Guy Bourdin (1928-1991) photographe français, né Guy Louis Banarès à Paris. Il est abandonné par sa mère un an après sa naissance et adopté par Maurice Désiré Bourdin, qui s'occupe de son éducation.

    • De 1948 à 1949, lors de son service militaire, il suit une formation de photographe dans l'armée de l'air au Sénégal, à Dakar.

    • De 1950 à 1953, de retour à la vie civile, travaille comme vendeur, reprophotographe, et coursier pour l’ambassade des États Unis à Paris. Parallèlement il intensifie son travail sur le dessin et la peinture. Il les expose pour la première fois dans une galerie parisienne. Il fait la connaissance du couturier Jacques Fath et de la peintre Leonor Fini.

    • En 1951, il rencontre le peintre et photographe Man Ray pour lequel il travaille en tant qu’assistant. Sous l’influence d’Edward Weston, il réalise ses premières photographies personnelles.

    • En 1952, à la galerie 29, rue de Seine à Paris, Guy Bourdin réalise sa première exposition photographique, avec son catalogue préfacé par son ami Man Ray. En 1953 et 1954, il expose de nouveau ses photographies ainsi que ses dessins sous le pseudonyme d'Edwin Hallan.

    • Au début de sa carrière, il est très vite encouragé par Michel de Brunhoff, rédacteur en chef de « Vogue France ». Ses premières photos sont publiées dans le numéro de février 1955 de la revue, sous la direction d’Edmonde Charles-Roux, frappée de suite par les images qu’il lui présente.

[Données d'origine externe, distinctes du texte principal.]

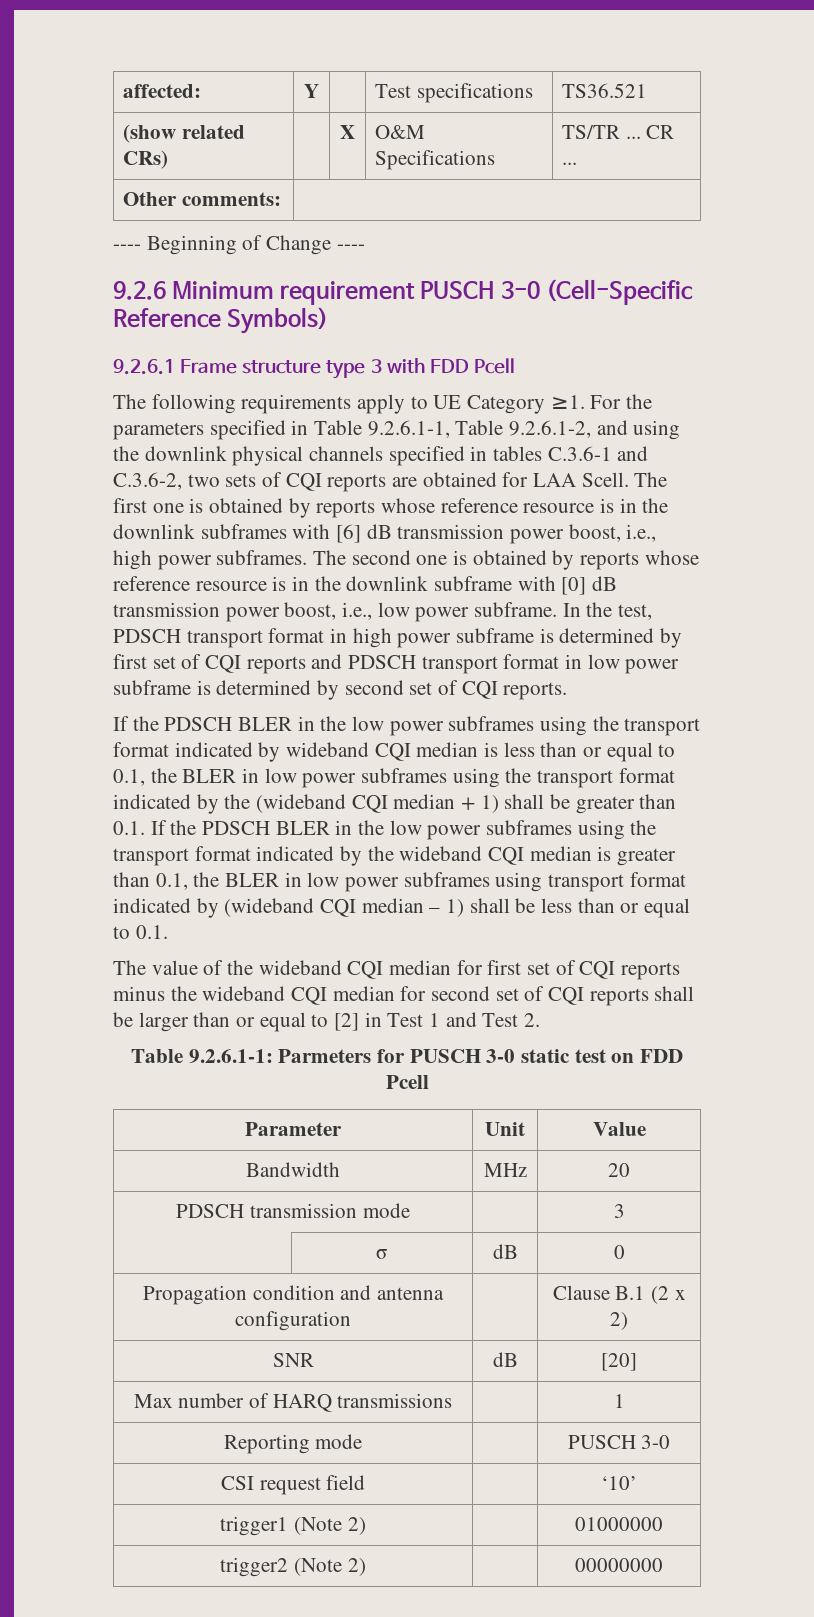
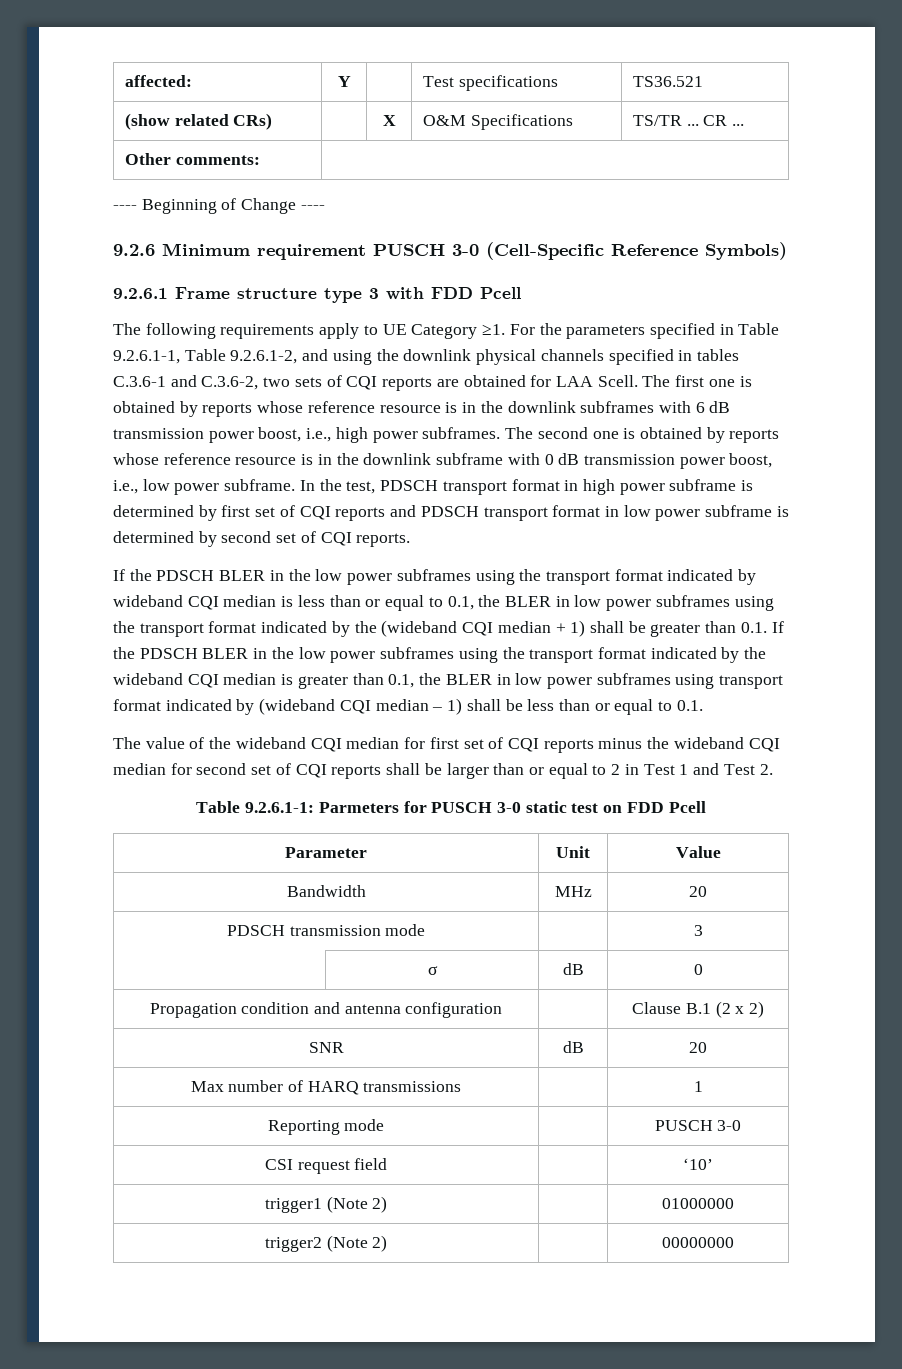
- The first one is obtained by reports whose reference resource is in the downlink subframes with [6] dB transmission power boost, i.e., high power subframes.
+ The first one is obtained by reports whose reference resource is in the downlink subframes with 6 dB transmission power boost, i.e., high power subframes.
- The second one is obtained by reports whose reference resource is in the downlink subframe with [0] dB transmission power boost, i.e., low power subframe.
+ The second one is obtained by reports whose reference resource is in the downlink subframe with 0 dB transmission power boost, i.e., low power subframe.
- The value of the wideband CQI median for first set of CQI reports minus the wideband CQI median for second set of CQI reports shall be larger than or equal to [2] in Test 1 and Test 2.
+ The value of the wideband CQI median for first set of CQI reports minus the wideband CQI median for second set of CQI reports shall be larger than or equal to 2 in Test 1 and Test 2.
- SNR | dB | [20]
+ SNR | dB | 20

    • « Il avait l'air d'un écolier, et ses clichés d’hommes et des femmes nus, montrant seulement leur dos ou leur postérieur à l’appareil. Le sujet choisi était loin de ce qui aurait pu intéresser Vogue, mais la qualité du travail était exceptionnelle. » Edmonde Charles-Roux

    • Touchée par le talent du jeune homme, il est embauché et devient rapidement photographe attitré de « Vogue », avec lequel il collabore pendant 30 ans, jusqu'en 1987.

    • Il effectue sa première série de photographies pour les chapeaux Balenciaga, dont l’une d’elles présente un chapeau de la marque avec un petit voile, sur le visage du modèle une mouche morte apparaissant bien vivante. Il réalise d'autres images prises dans une boucherie, son modèle au chapeau posant devant des têtes de veaux avec leur langue pendante.

    • En 1961, il épouse Solange Gèze et ont un fils, Samuel né en 1967. En 1967, il débute sa première campagne publicitaire pour le chausseur Charles Jourdan, qui le fait connaître du grand public, une collaboration avec la marque qui dure presque 15 ans, jusqu’en 1981. Il devient l’un des photographes les plus reconnus dans le milieu de la mode et de la publicité. En parallèle, il collabore au sein du magazine « Harper's Bazaar » et ses photos sont publiées dans le tout jeune magazine « Photo ». En dehors du milieu de la mode et de la publicité, il réalise aussi des paysages en noir et blanc dans les années 1950 ainsi que des paysages urbains en couleurs dans les années 1970.

    • En 1972 il travaille pour la version du « Vogue Italia » et en 1974 de celui du « Vogue Anglais ». Il signe également des publications régulières pour « Marie-Claire, ou encore « Biba », continue sa collaboration avec le chasseur Chrales Jourdan, réalise de nombreuses campagnes publicitaires pour Gianfranco Ferré, Claude Montanta et Chanel.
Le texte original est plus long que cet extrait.